Russian voters go to the polls this weekend in a presidential election in which Prime Minister Vladimir Putin hopes to be re-elected to the presidency for a third term.

Opponents have already been on the streets to protest at what they say is his monopoly on power.

The 59-year-old ex-KGB spy's victory in tomorrow’s ballot now seems beyond doubt.

State forecasts show him storming to a first-round victory with 60% of the vote and his Communist rival Gennady Zyuganov taking second with 15%.

Tycoon Mikhail Prokhorov and the flamboyant but ultimately pro-Kremlin populist, Vladimir Zhirinovsky, are expected to battle for third place, while former upper house speaker Sergei Mironov looks set to finish last.

But the landslide victory may only mask a new era of political uncertainty that has descended on Russia and contrasts sharply with the current prime minister's stable first two terms as president between 2000 and 2008.
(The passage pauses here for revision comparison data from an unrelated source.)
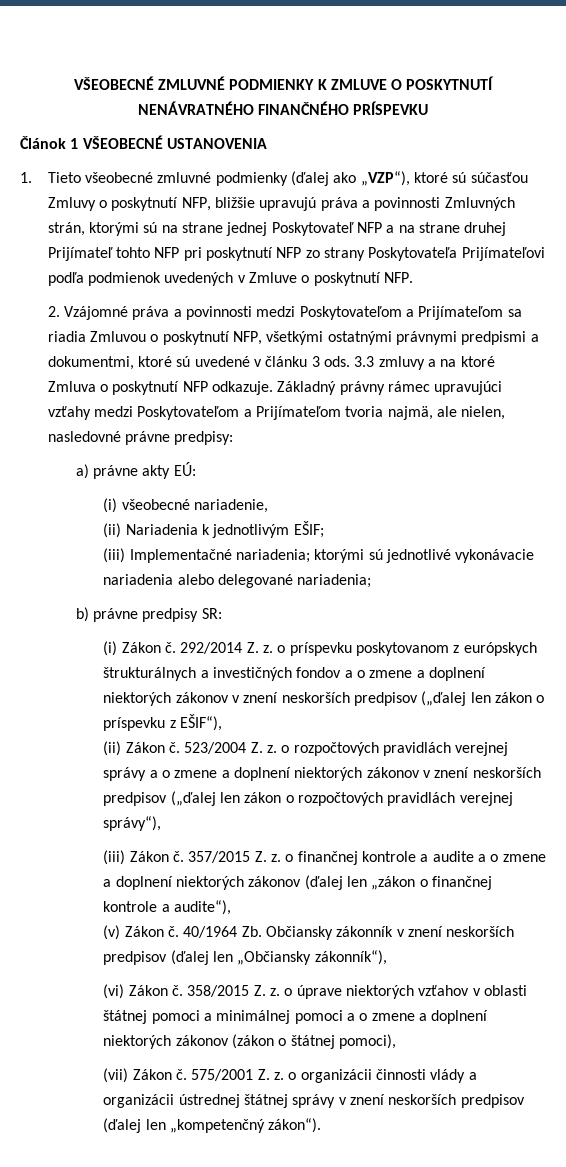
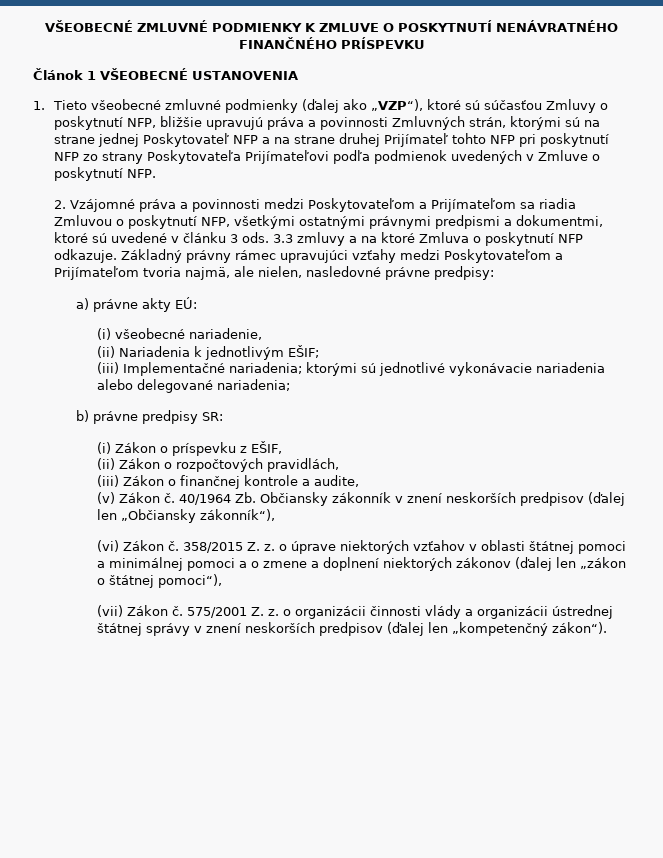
- (i) Zákon č. 292/2014 Z. z. o príspevku poskytovanom z európskych štrukturálnych a investičných fondov a o zmene a doplnení niektorých zákonov v znení neskorších predpisov („ďalej len zákon o príspevku z EŠIF“),
+ (i) Zákon o príspevku z EŠIF,
- (ii) Zákon č. 523/2004 Z. z. o rozpočtových pravidlách verejnej správy a o zmene a doplnení niektorých zákonov v znení neskorších predpisov („ďalej len zákon o rozpočtových pravidlách verejnej správy“),
- (iii) Zákon č. 357/2015 Z. z. o finančnej kontrole a audite a o zmene a doplnení niektorých zákonov (ďalej len „zákon o finančnej kontrole a audite“),
+ (ii) Zákon o rozpočtových pravidlách,
+ (iii) Zákon o finančnej kontrole a audite,
- 358/2015 Z. z. o úprave niektorých vzťahov v oblasti štátnej pomoci a minimálnej pomoci a o zmene a doplnení niektorých zákonov (zákon o štátnej pomoci),
+ 358/2015 Z. z. o úprave niektorých vzťahov v oblasti štátnej pomoci a minimálnej pomoci a o zmene a doplnení niektorých zákonov (ďalej len „zákon o štátnej pomoci“),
The emotional street protests that erupted in response to a fraud-tainted December parliamentary ballot have since swelled into a broader opposition movement whose reliance on social media echoes the Arab Spring revolts.

The largest demonstrations have thus far been confined to Russia's main cities and the authorities point to polls showing the anti-Putin cause backed by only a marginal fraction of the nation.

Mr Putin has put a brave face on the show of public displeasure by telling Western media executives he was "very happy about this situation."

"I think this is a very good experience for Russia," Mr Putin said in an interview this week. "It means that the authorities... have to actively react to what is happening in the country."

But Mr Putin has never before ruled from anything less than an impregnable position of power and few dare to predict how he might respond now.

"The system needs comprehensive political and economic reform. But (Putin) has neither the financial nor the political capital to accomplish this," said Mark Urnov of the Higher School of Economics in Moscow.

The London-based Chatham House policy institute called Mr Putin's return "the latest stage in a continuing process of deterioration, not the start of a renewal, as some in the West might hope."

The entire campaign has been driven by an undercurrent of anti-Western rhetoric whose indignant tone now threatens to set back the "reset" in relations that President Barack Obama tried to strike in 2009.

"The days when Russia could be lectured or preached to are over," Russian Foreign Minister Sergei Lavrov warned this week.

The campaign also saw Mr Putin's almost imperial refusal to debate his opponents - a feature of past elections that aims to paint him as a man of action who is too busy to engage in disputes with rivals.

The four rank outsiders have all admitted to only having the ambition of finishing second and possibly joining a run-off should Mr Putin fail to pick up 50% of the vote.

"I really want to make it into the second round," Mr Prokhorov, metals magnate, remarked before attending a campaign concert last night that featured a special performance by the Russia pop empress Alla Pugacheva.

Mr Putin, for his part, looked relaxed as he leaned back against the table and addressed the nation one last time before the vote.

"We must consolidate all facets of society to the greatest degree possible," Mr Putin said in a brief address.

"We must work smoothly and constructively, without shocks or revolutions," he added.

The marathon election stretches over nine time zones and begins with the opening of polls in the Far East at 8pm tonight Irish time.

It culminates with their close in the western exclave of Kaliningrad 21 hours later at 5pm Irish time tomorrow.